Personal information
- Full name: Keith Harper
- Date of birth: 12 July 1927
- Place of birth: Darwin, Australia
- Date of death: 12 August 1997 (aged 70)
- Place of death: Mandurah
- Position(s): Wing/Centre

Playing career^{1}
- Years: Club / Games (Goals)
- 1948–1960: Perth / 229 (9)
- ^{1} Playing statistics correct to the end of 1960.

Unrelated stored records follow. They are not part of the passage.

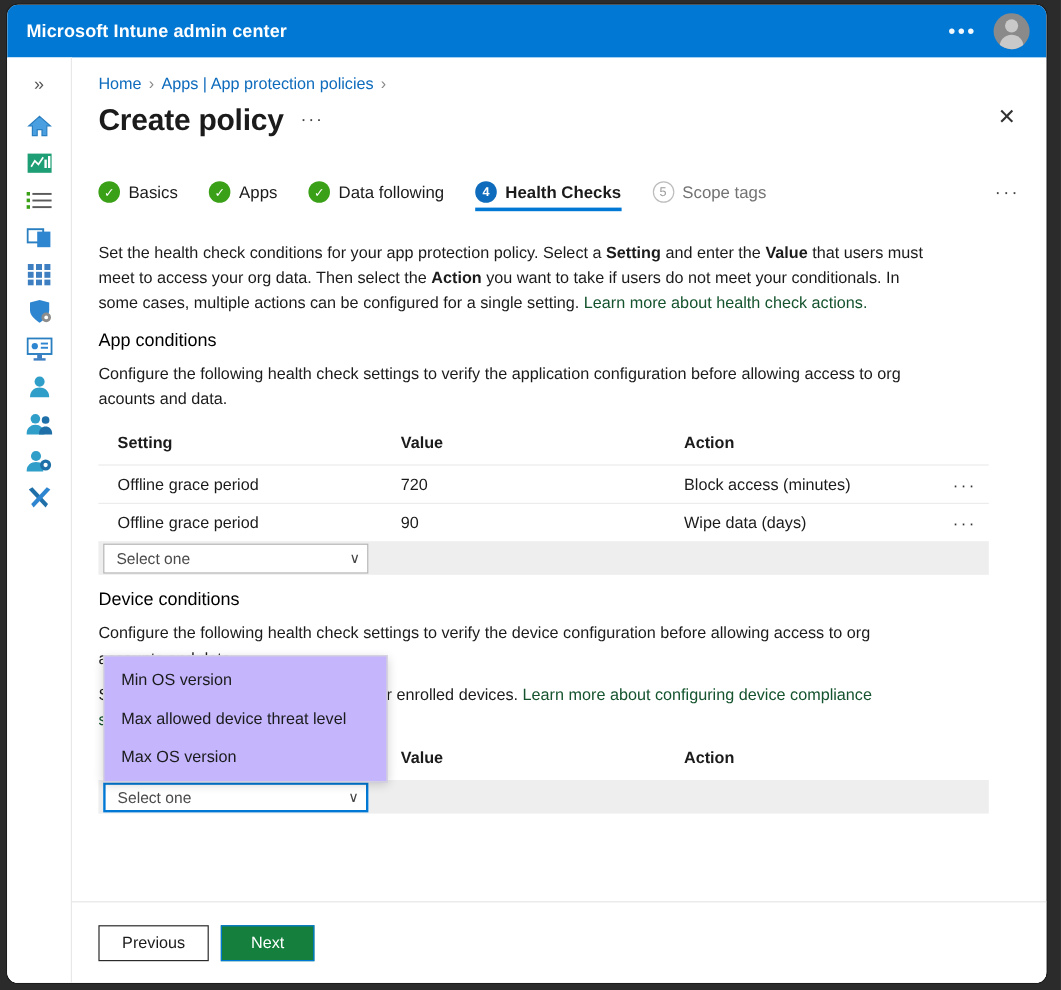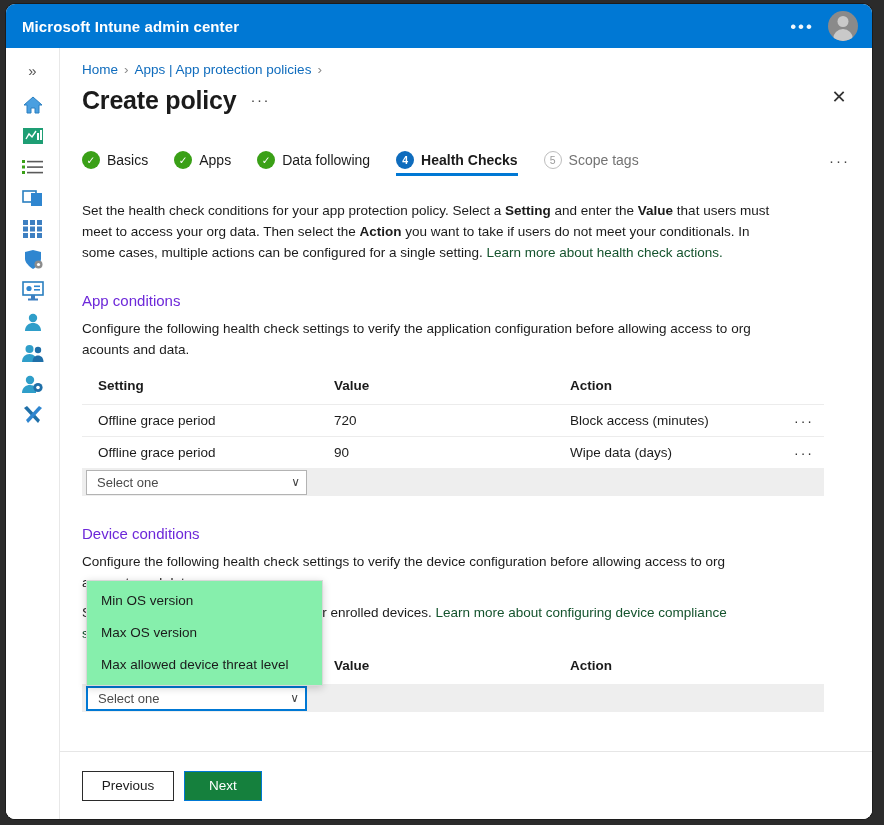"App conditions" .sec-title { color: #6d28d9 -> #000000; margin-top: 29px -> 12px }
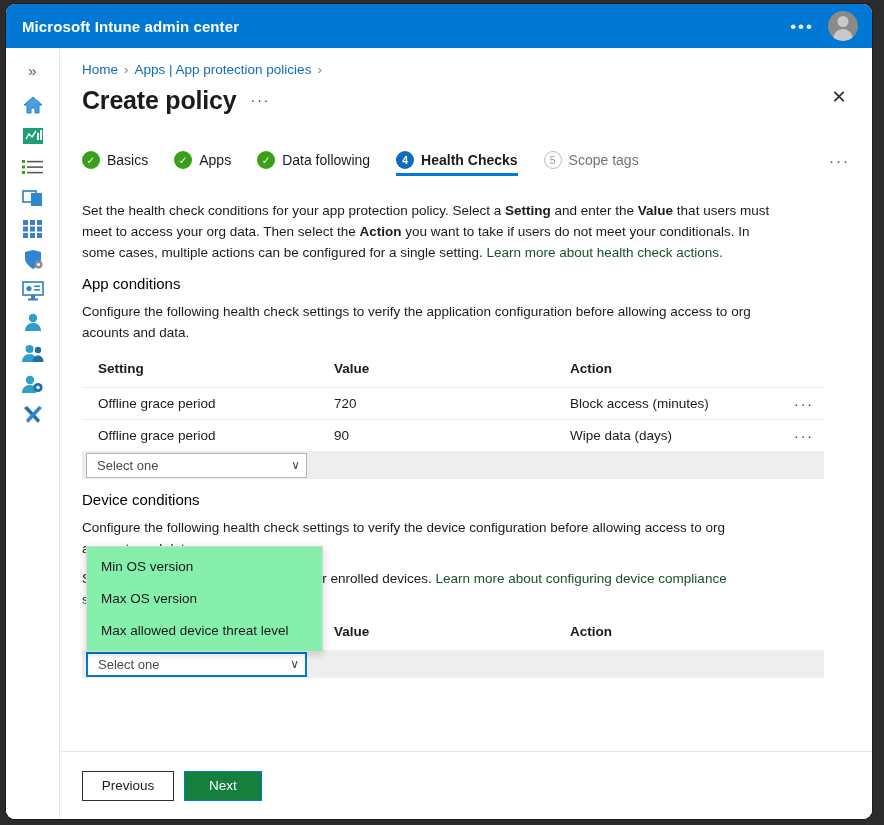"Min OS version" .dropdown { background: #86efac -> #c4b5fd }
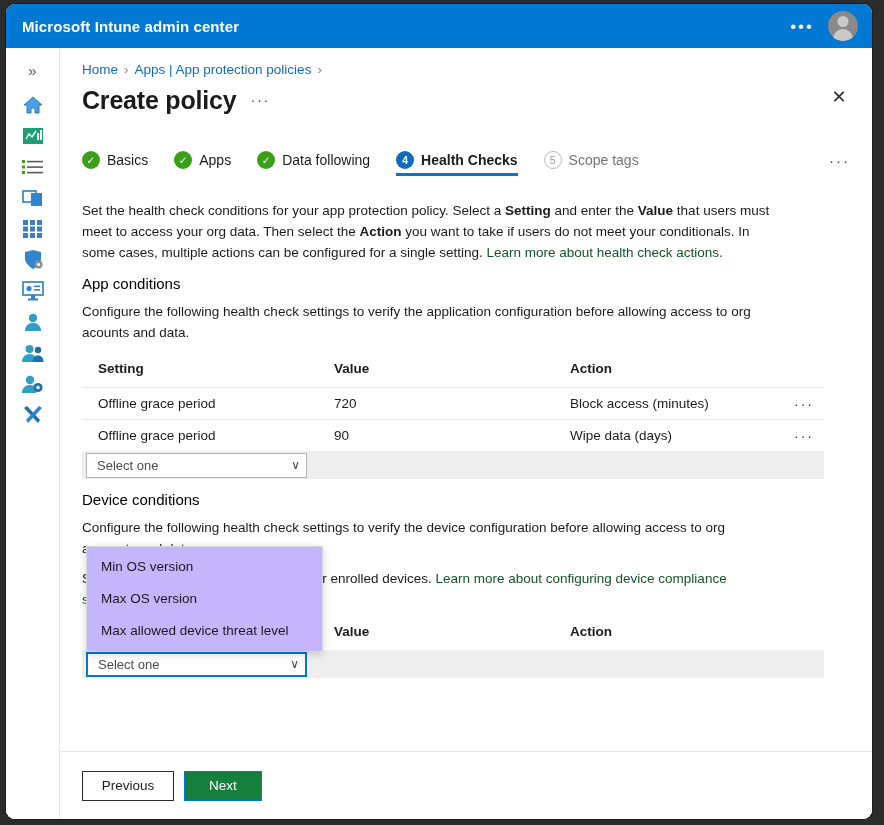"Max OS version" div.dd-item { order: before "Max allowed device threat level" -> after "Max allowed device threat level" }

= Keith Harper (footballer) =

Australian rules footballer

Keith Harper (12 July 1927 – 12 August 1997) was an Australian rules footballer who played for Perth in the West Australian National Football League (WANFL) during the late 1940s and 1950s. His younger brother Roy also played with the club.

==WANFL==
Harper had an accomplished career at Perth, which began in the 1948 season. Used mostly as a centreman or winger, Harper won the first of his four 'Fairest and Best' awards in 1951 before winning it again in 1953, 1957 and 1959. He was appointed club captain in 1955 and led Perth to the premiership that year, their first since 1907. From 1956 to 1960 he remained captain of Perth but they didn't experience anymore premiership success.

==Interstate football==
The midfielder took the field regularly for Western Australia in interstate matches and made a total of 18 appearances. His best performances came in 1954 when he won a Simpson Medal for his effort against Victoria at Subiaco and in 1956 where he was awarded All-Australian selection at the Perth Carnival.

==Legacy==
In 1999 he was named as a wingman in Perth's official 'Team of the Century'. Later, in 2004, Harper was inducted into the West Australian Football Hall of Fame as one of the inaugural inductees.